UK stance on GM foods leaves a sour taste
- Details
Hugh Raven
The Herald, April 24 2009
http://tiny.cc/amIQZ
A few months ago, a UK government minister told a national newspaper that rocketing food prices and food shortages in the world's poorest countries meant the time was right to relax Britain's policy on use of GM crops. Quite why UK policies on genetically modified organisms were fingered as culprits in world hunger was not clear. The Scottish Government, to its credit, has not been so readily hoodwinked by the GM PR machine. But, despite the risks it poses to the environment and to health, GM is back in play as a widely-touted answer to the world's food needs.

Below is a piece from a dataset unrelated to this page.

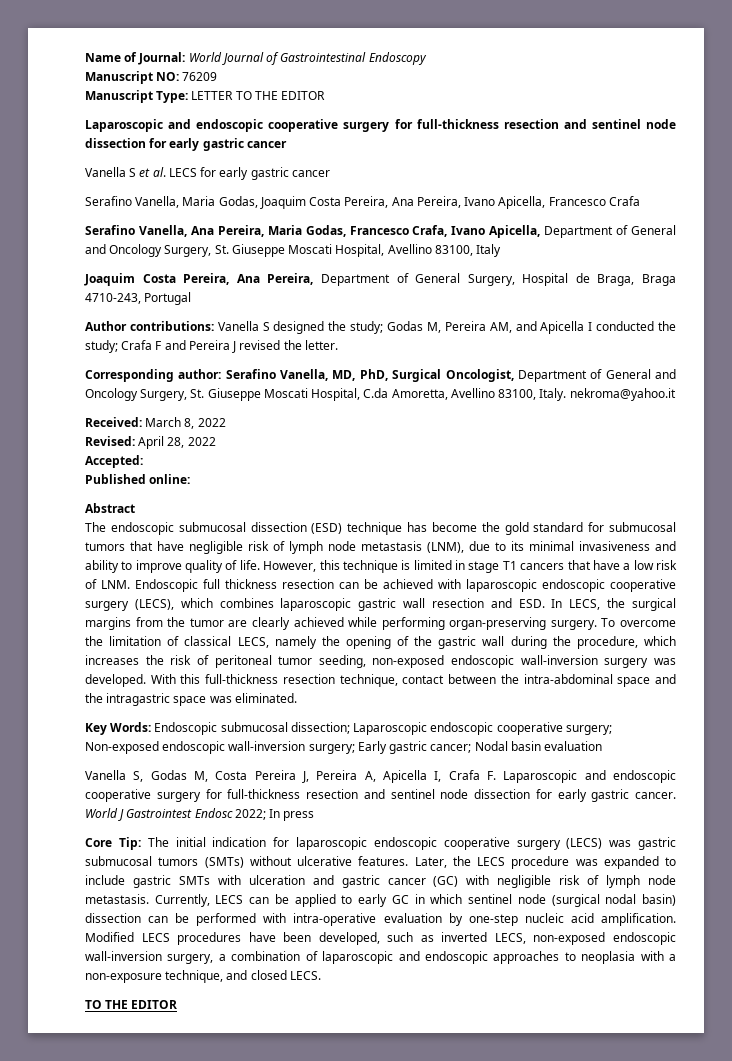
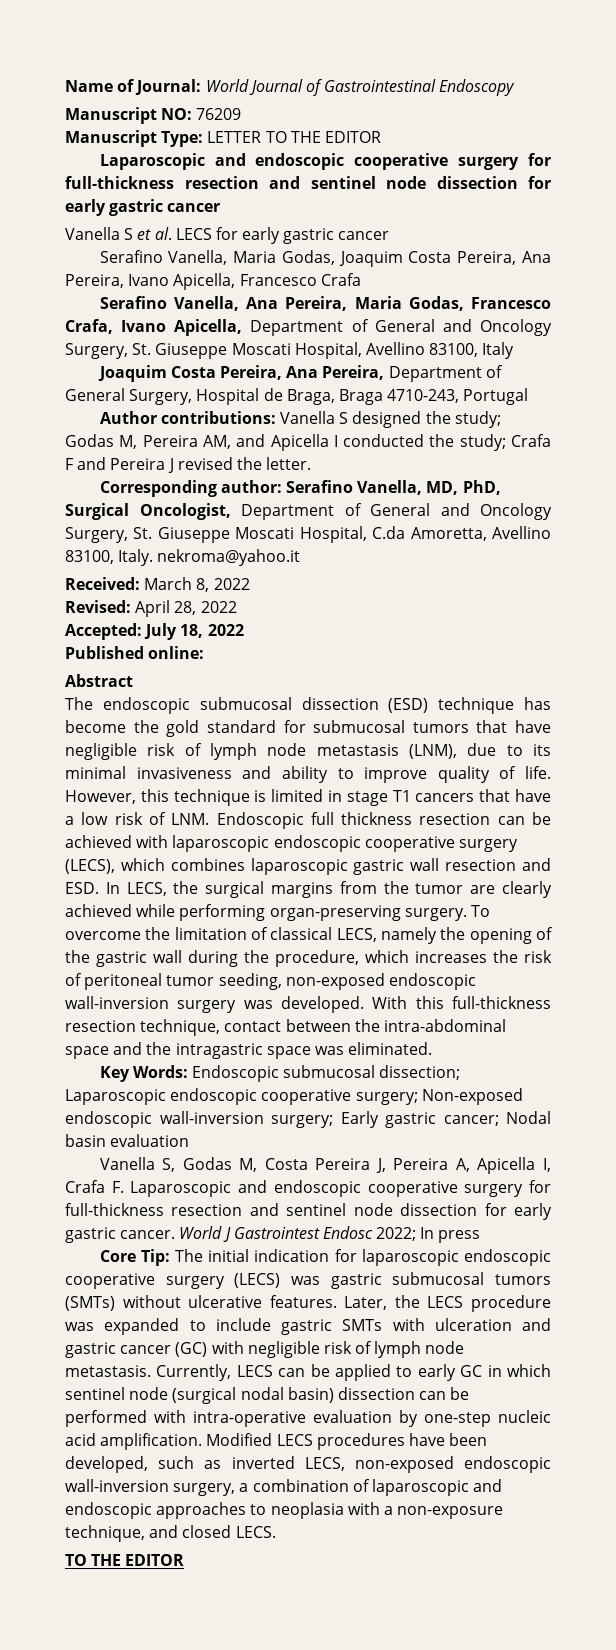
- Accepted:
+ Accepted: July 18, 2022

Surprisingly enough, our farmers already use GM crops extensively. A Soil Association survey last year showed UK livestock are routinely fed imported GM feeds: a majority of the maize, and around one-third of the soya, used by pig and dairy farmers comes from GM varieties. Though our supermarkets are now trying harder to ensure what they sell is not grown using GM feeds, to be sure of avoiding GM-fed animal products, it's best to buy organic.
Other countries have gone further to keep the lid on GM. France, in the past few weeks, has adopted a label for animal products assuring consumers that they're "fed without GMOs". The French government's anti-GM stance has also led it to ban the planting of a variety of GM corn - the only plant approved by the European Commission for commercial planting in EU member states. That ban has earned it a legal challenge from Monsanto, which owns the variety. Legal sabre-rattling didn't prevent the German agriculture minister from taking the same decision last week, though it, too, now faces a legal suit from Monsanto.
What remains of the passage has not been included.